Ha... I would love to have your problem. I can't even get one single species to breed. You have the brigittae breeding?

For maculatus, can also get from Sea View Aquarium. Can call to check.

----------


## stormhawk

They are already difficult enough to breed I seriously doubt they would hybridise. I keep all of my Boraras species in one tank and I don't think they will ever hybridise. Even if they did it is not certain if the resulting eggs or fry are viable and fertile.

You can keep them in a community but note that the maculata does get a lot bigger than the rest do and it might bully the smaller species. This is from personal observation so your experience might be different.

I don't think CS has maculata. I do know he has a tank full of merah but those are already reserved. Don't know if he has a new batch in.

----------


## floatbloat

the brigittae are not breeding, it's just me being anal and well, a big portion of wishful thinking  :Smile:  

the merahs in CS already reserved? wow that's quick. if there's something about singaporeans, they are quick.

----------


## neon

Try SANS aquarium off Upp Paya Lebar. They said sometime they do bring in rasboras / boraras huge quantity.
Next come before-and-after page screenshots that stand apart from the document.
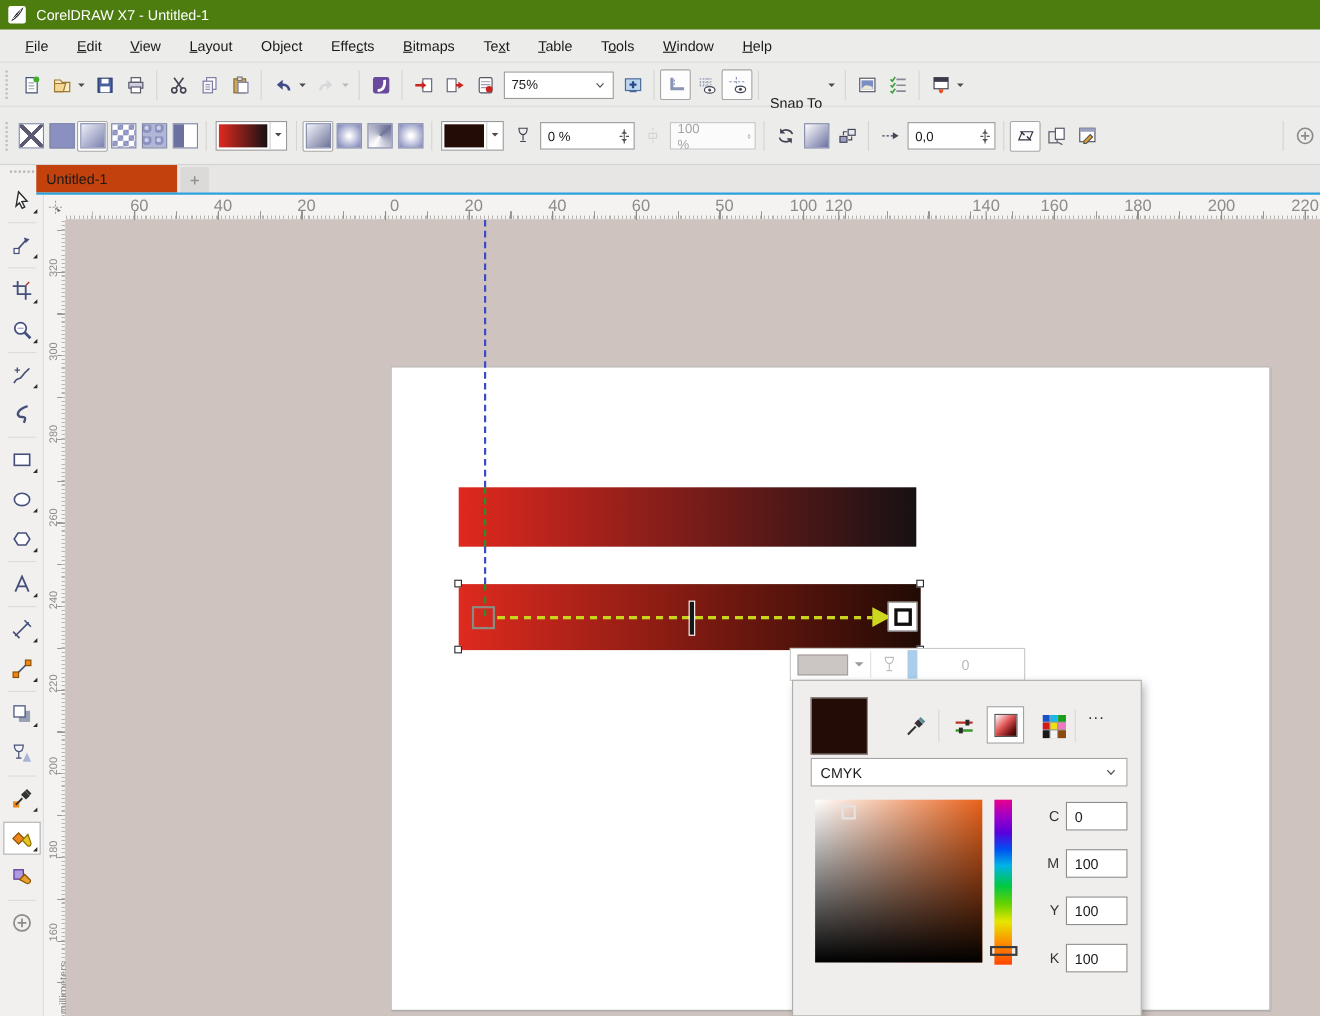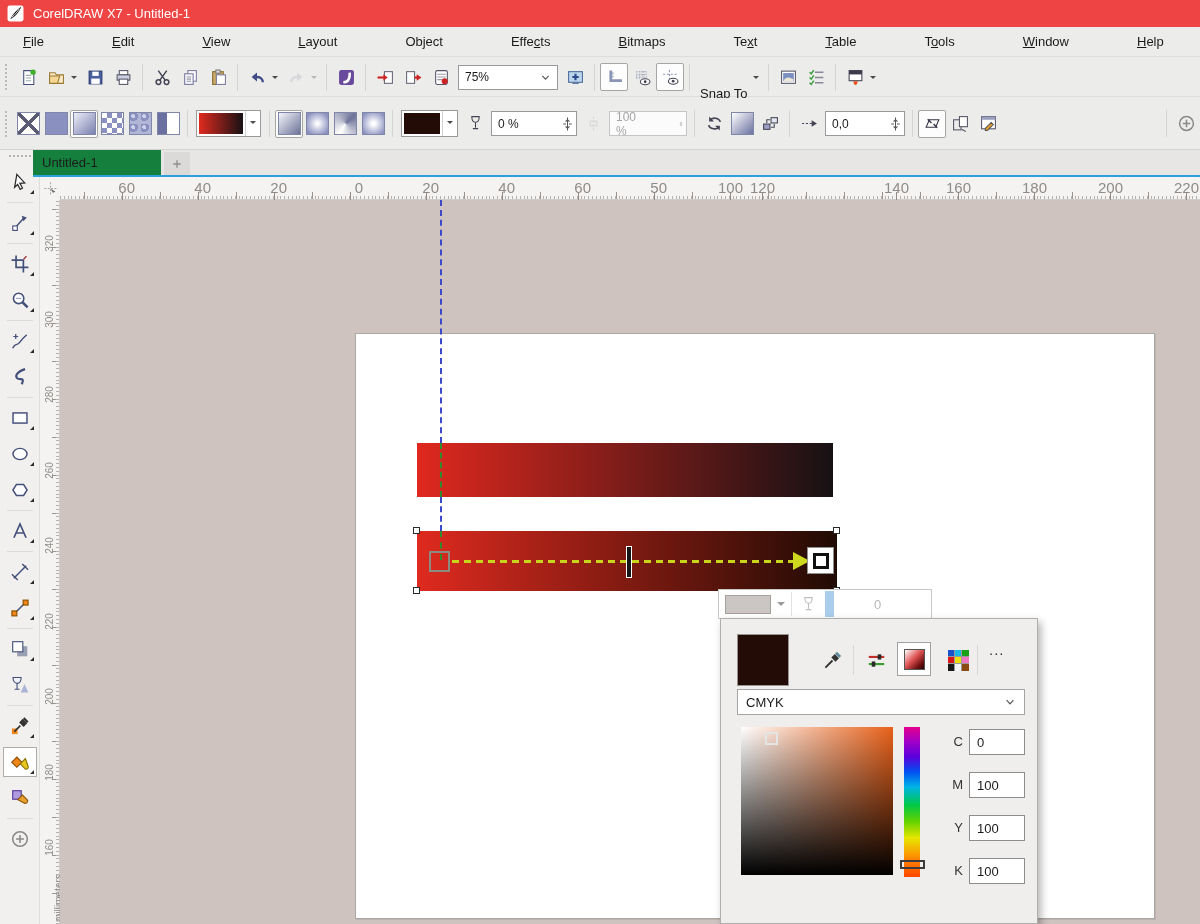--- a/index.html
+++ b/index.html
@@ -8,7 +8,7 @@
   .app *{box-sizing:border-box;}
 
   
-  .titlebar{position:absolute;left:0;top:0;width:1200px;height:27px;background:#ef4444;
+  .titlebar{position:absolute;left:0;top:0;width:1200px;height:27px;background:#4d7c0f;
             display:flex;align-items:center;gap:9px;padding-left:7px;color:#fff;font-size:13px;}
   .logo{width:17px;height:17px;display:inline-flex;}
   .logo svg{width:17px;height:17px;}

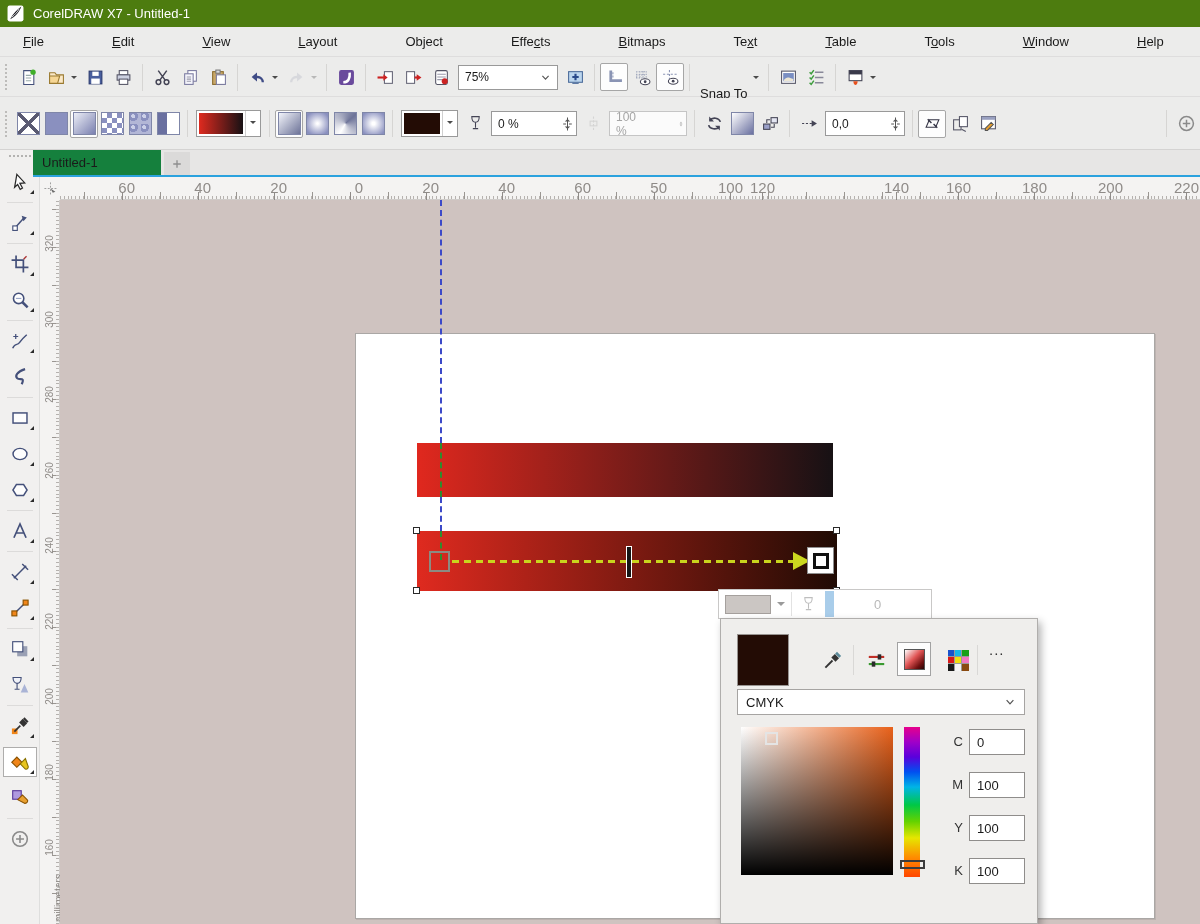--- a/index.html
+++ b/index.html
@@ -15,7 +15,7 @@
 
   
   .menubar{position:absolute;left:0;top:27px;width:1200px;height:30px;background:#ececeb;
-           display:flex;align-items:center;padding-left:10px;border-bottom:1px solid #dedddd;gap:42px;}
+           display:flex;align-items:center;padding-left:10px;border-bottom:1px solid #dedddd;}
   .menu-item{padding:4px 13px;cursor:default;}
   .menu-item u{text-decoration:underline;}
 

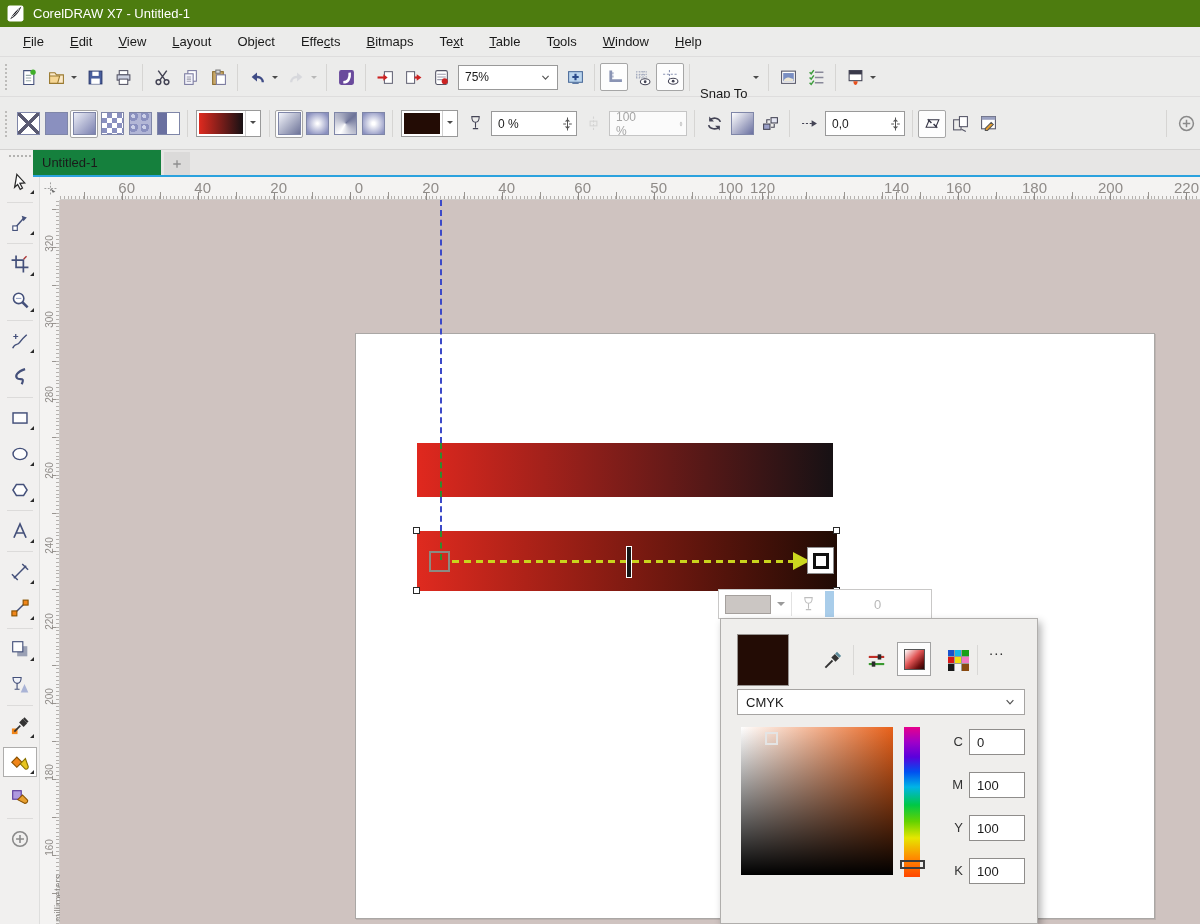--- a/index.html
+++ b/index.html
@@ -67,7 +67,7 @@
 
   
   .tabbar{position:absolute;left:33px;top:150px;right:0;height:27px;background:#e7e6e5;z-index:3;}
-  .tab{position:absolute;left:0;top:0;width:128px;height:25px;background:#15803d;
+  .tab{position:absolute;left:0;top:0;width:128px;height:25px;background:#c2410c;
        display:flex;align-items:center;padding-left:9px;font-size:13px;}
   .newtab{position:absolute;left:131px;top:2px;width:26px;height:23px;background:#dbdad9;
           display:flex;align-items:center;justify-content:center;}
Bought rummy nose from them recently very cheap in bulk.

Cheers

----------


## mickthefish

if you would like these fish to breed , the way to go is set a 10 gal tank up with a sponge filter a fine layer of sand or gravel, a clump of java moss covering at least a third of the tank and put 2 or 3 pairs in you can also add a trio of C hastatus and they should breed quite easily in said set up,
i used to use this setup and was successful with it .
mick

----------


## ranmasatome

CS has a new shipment of Uro and merah.. whole tank full of it.. going REALLY cheap too..price i'm confident no where else can beat.. wanted to sapu all but no space liao after i sapu all of his rubies at LESS than 90cents each..lol

----------


## Wackytpt

> CS has a new shipment of Uro and merah.. whole tank full of it.. going REALLY cheap too..price i'm confident no where else can beat.. wanted to sapu all but no space liao after i sapu all of his rubies at LESS than 90cents each..lol


JUSTIN>......... so u r the joker who sabu all the rubies... i wanted them.. sob sob

----------


## stormhawk

Ranma, thanks for the tip. Looks like I have to pay him a visit over this weekend.  :Grin:

----------


## ranmasatome

i may go also with my cousin.. probably just to get some equpiment for ym cousins marine tank.. :Smile: 

Nick... what joker?? i left you those dennerle bags of sand okay.. you think i dont want ah? :Smile:

----------


## Wackytpt

> i may go also with my cousin.. probably just to get some equpiment for ym cousins marine tank..
> 
> Nick... what joker?? i left you those dennerle bags of sand okay.. you think i dont want ah?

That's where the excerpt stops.